Go to file
meili-bors[bot] c9b3f80947
Merge #3780
3780: Be able to sort facet values by alpha or count r=dureuill a=Kerollmops

This PR introduces a new `sortFacetValuesBy` settings parameter to expose the facet distribution in either count or lexicographic/alpha order.

## Mini Spec of the `sortFacetValuesBy` Settings Parameter

This parameter can be set in the settings to change how the engine returns the facet values. There are two possible values to this parameter.

Please note that the current behavior changed a bit, and keys are returned in lexicographic order instead of undefined order. The previous order wasn't defined as we were using a `HashMap`, which returns entries in hash order (undefined), and we are now using an `IndexMap`, which returns them in insertion order (the order we actually want).

Also, note that there are performance issues when the dataset is enormous. Here are the timings of the engine running on my Macbook Pro M1 (16Go of RAM). [The dataset is 40 million songs file](https://www.notion.so/meilisearch/Songs-from-MusicBrainz-686e31b2bd3845898c7746f502a6e117), and the database size is about 50GiB. Even if you think 800ms is not that high, don't forget that the API is public, and anybody can ask for multiple facets in a single query.

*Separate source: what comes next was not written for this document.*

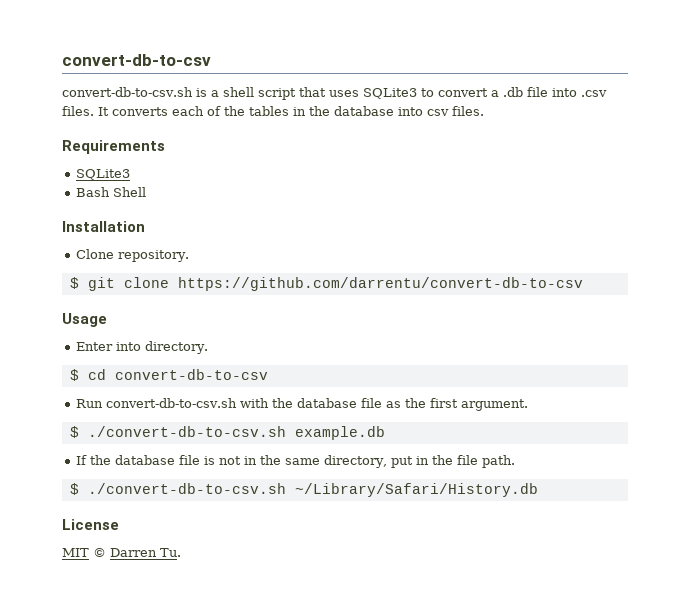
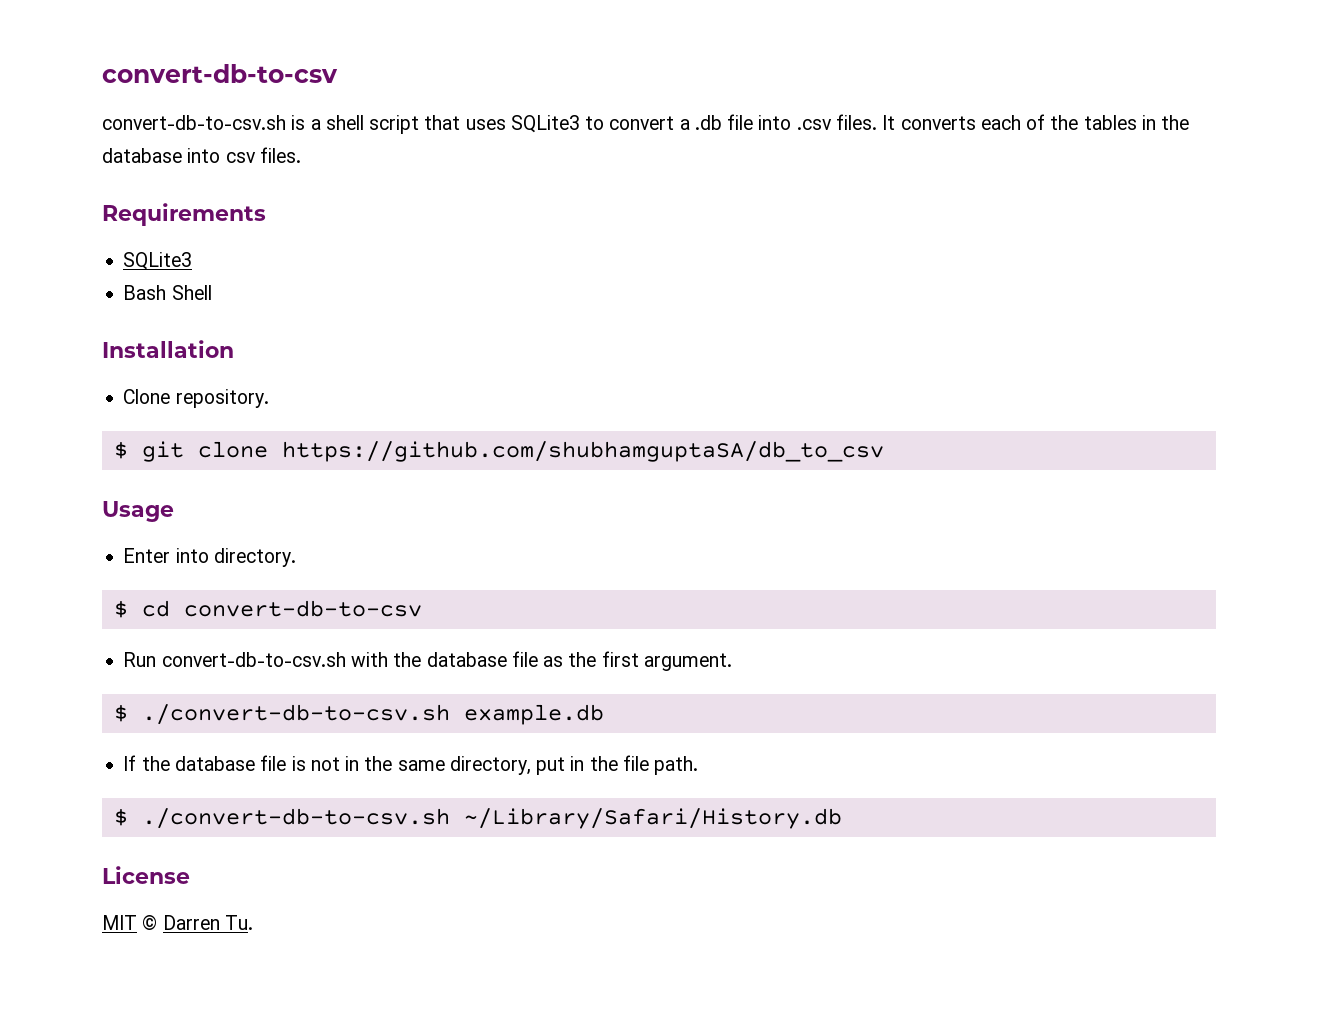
- $ git clone https://github.com/darrentu/convert-db-to-csv
+ $ git clone https://github.com/shubhamguptaSA/db_to_csv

| Search Kind | Get Facets | Max Values per Facet | Time for Alpha | Time for Count | Count but with #3788 |
|------------:|------------|----------------------|:--------------:|----------------|----------------------|
| Placeholder | genres     | default (100)        | 7ms            | 187ms          | 122ms                |
| Placeholder | genres     | 20                   | 6ms            | 124ms          | 75ms                 |
| Placeholder | album      | default (100)        | 9ms            | 808ms          | 677ms                |
| Placeholder | album      | 20                   | 8ms            | 579ms          | 446ms                |
| Placeholder | artist     | default (100)        | 9ms            | 462ms          | 344ms                |
| Placeholder | artist     | 20                   | 9ms            | 341ms          | 246ms                |

### Order Values in Alphanumeric Order

This is the default one. Values will be returned by lexicographic order, ascending from A to Z.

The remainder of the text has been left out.